[Bioclusters] OS X and NFS

Wed Jul 13 14:18:56 EDT 2005

> 
> I had a question to see if anyone had any knowledge of a problem we've 
> been encountering.  It seems our Apple cluster is crashing due to NFS.  
> When we run large batch jobs that frequently access an NFS mount, the 
> system ends up accumulating  'stuck' processes.  If the job is able to 
> finish it eventually cleans the 'stuck' processes, and all is well.  
> But, if the job continues to allow accumulation of these stuck 
> processes, if a given job runs long enough, the system slowly 
> deteriorates and becomes less and less responsive, eventually freezing 
> up and not allowing anything to function at all.

Though I have little experience with OS X, I'd guess that you're
reaching the limits of NFS performance on your system.  There are
some things you can try to improve matters:

   - Copy the data files to the executions nodes' local disks,
     and read them there rather than from NFS.

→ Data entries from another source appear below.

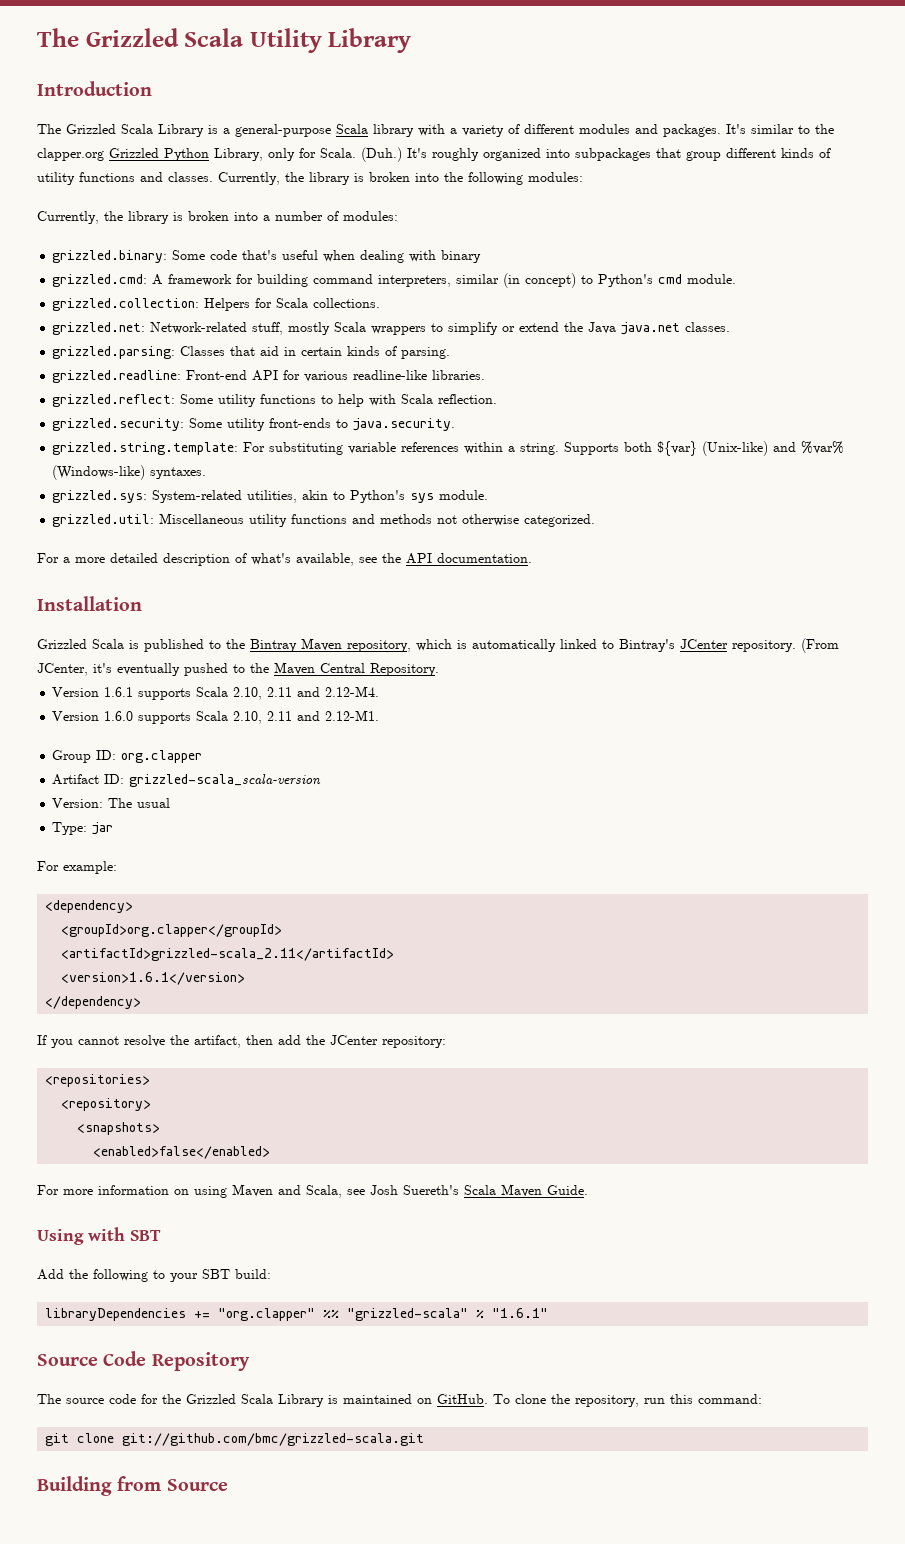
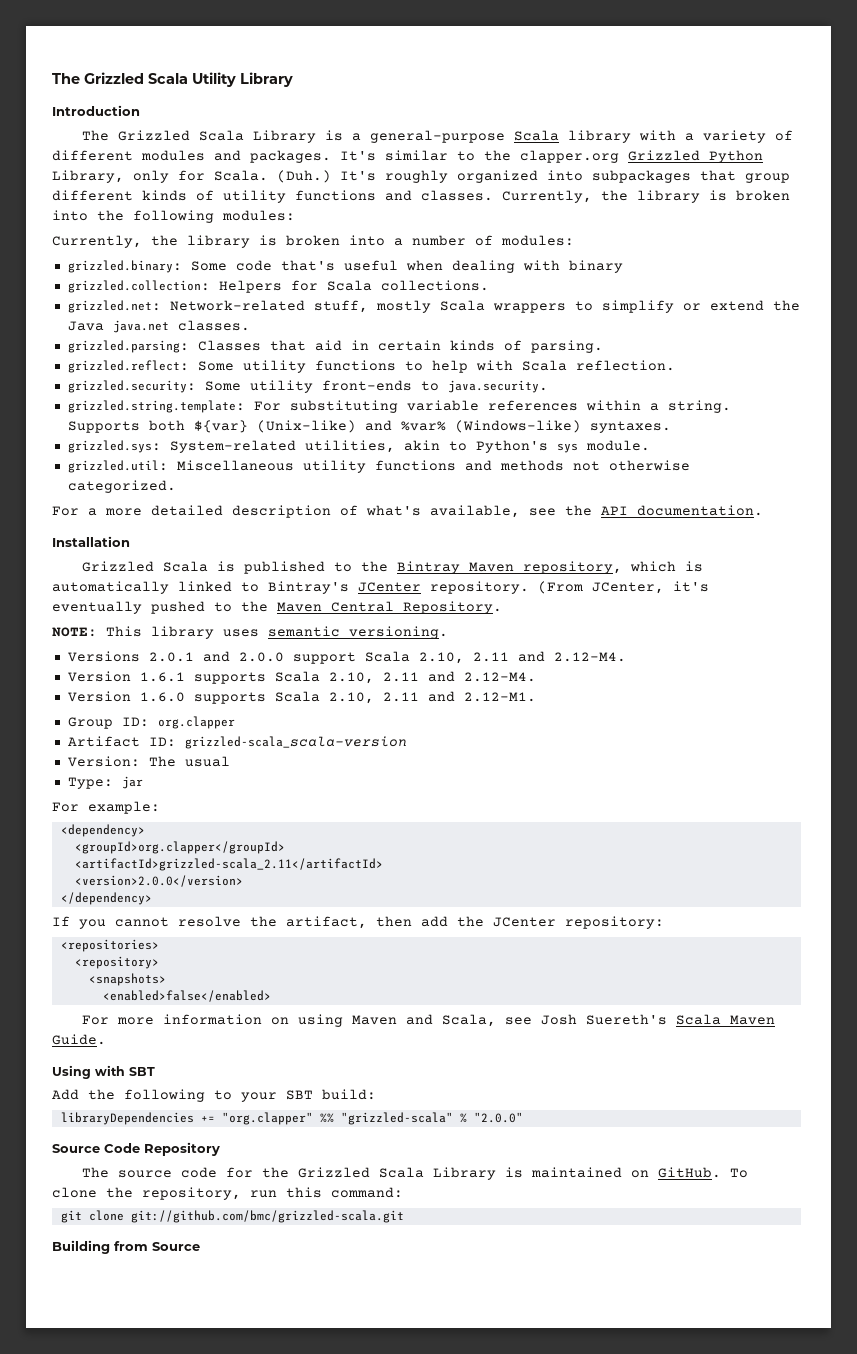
[52,273,737,288] // grizzled.cmd: A framework for building command interpreters, similar (in concept) to Python's cmd module. -> (623, 266) none
[52,370,486,383] // grizzled.readline: Front-end API for various readline-like libraries. -> (603, 346) none
(439, 669) none -> [52,626,448,639] [67,651,626,664] // NOTE: This library uses semantic versioning. // Versions 2.0.1 and 2.0.0 support Scala 2.10, 2.11 and 2.12-M4.
[61,972,246,985] <version>1.6.1</version> -> [74,875,243,887] <version>2.0.0</version>
[492,1308,549,1318] "1.6.1" -> [473,1112,523,1123] "2.0.0"

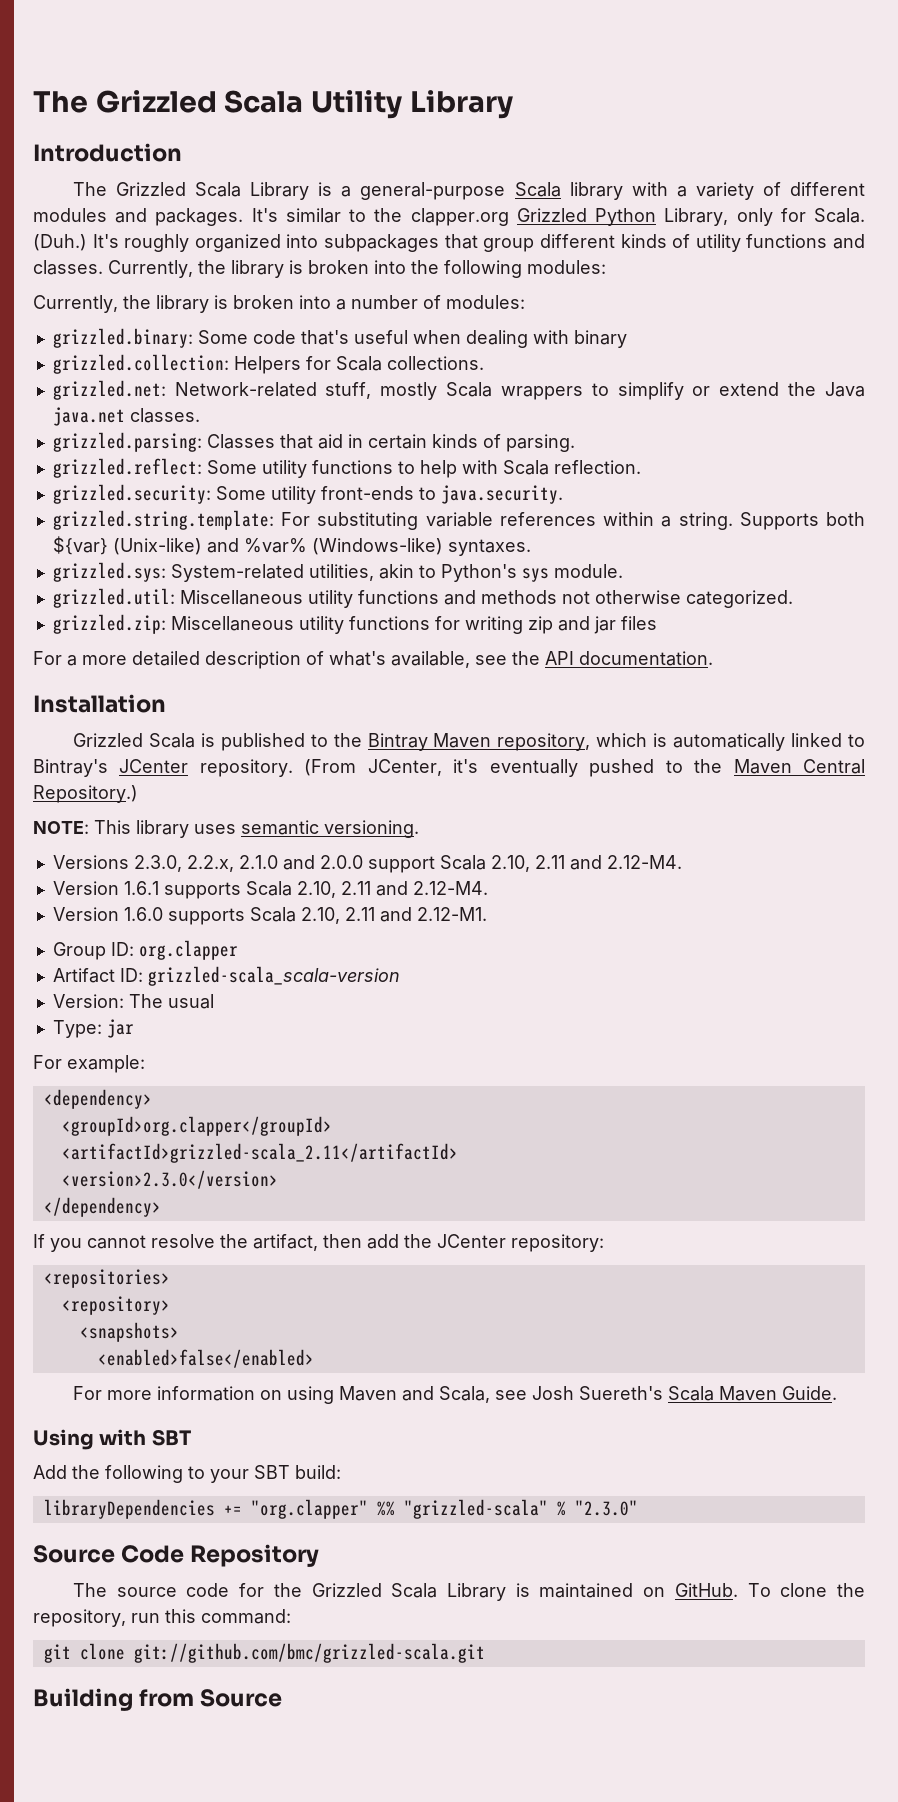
(176, 486) none -> [52,614,657,634] // grizzled.zip: Miscellaneous utility functions for writing zip and jar files
[403,601,502,614] Repository. -> [33,785,138,803] Repository.)
[148,652,194,662] 2.0.1 -> [133,855,278,872] 2.3.0, 2.2.x, 2.1.0
[74,875,243,887] <version>2.0.0</version> -> [61,1170,278,1189] <version>2.3.0</version>
[473,1112,523,1123] "2.0.0" -> [574,1500,638,1516] "2.3.0"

   - Get more NFS servers - the machines themselves, not just the 
     server processes running on them - so that you decrease the I/O 
     load on each.

   - Add enough RAM to the execution nodes to cache the data file
     in the file system buffer, so that you read from memory rather 
     than NFS. 

   - Get a specialized storage appliance that can handle a higher
     concurrent I/O load than your NFS server.  I don't have any
     experience with these, or know which ones will work with OS X,
     so I can't make any recommendations.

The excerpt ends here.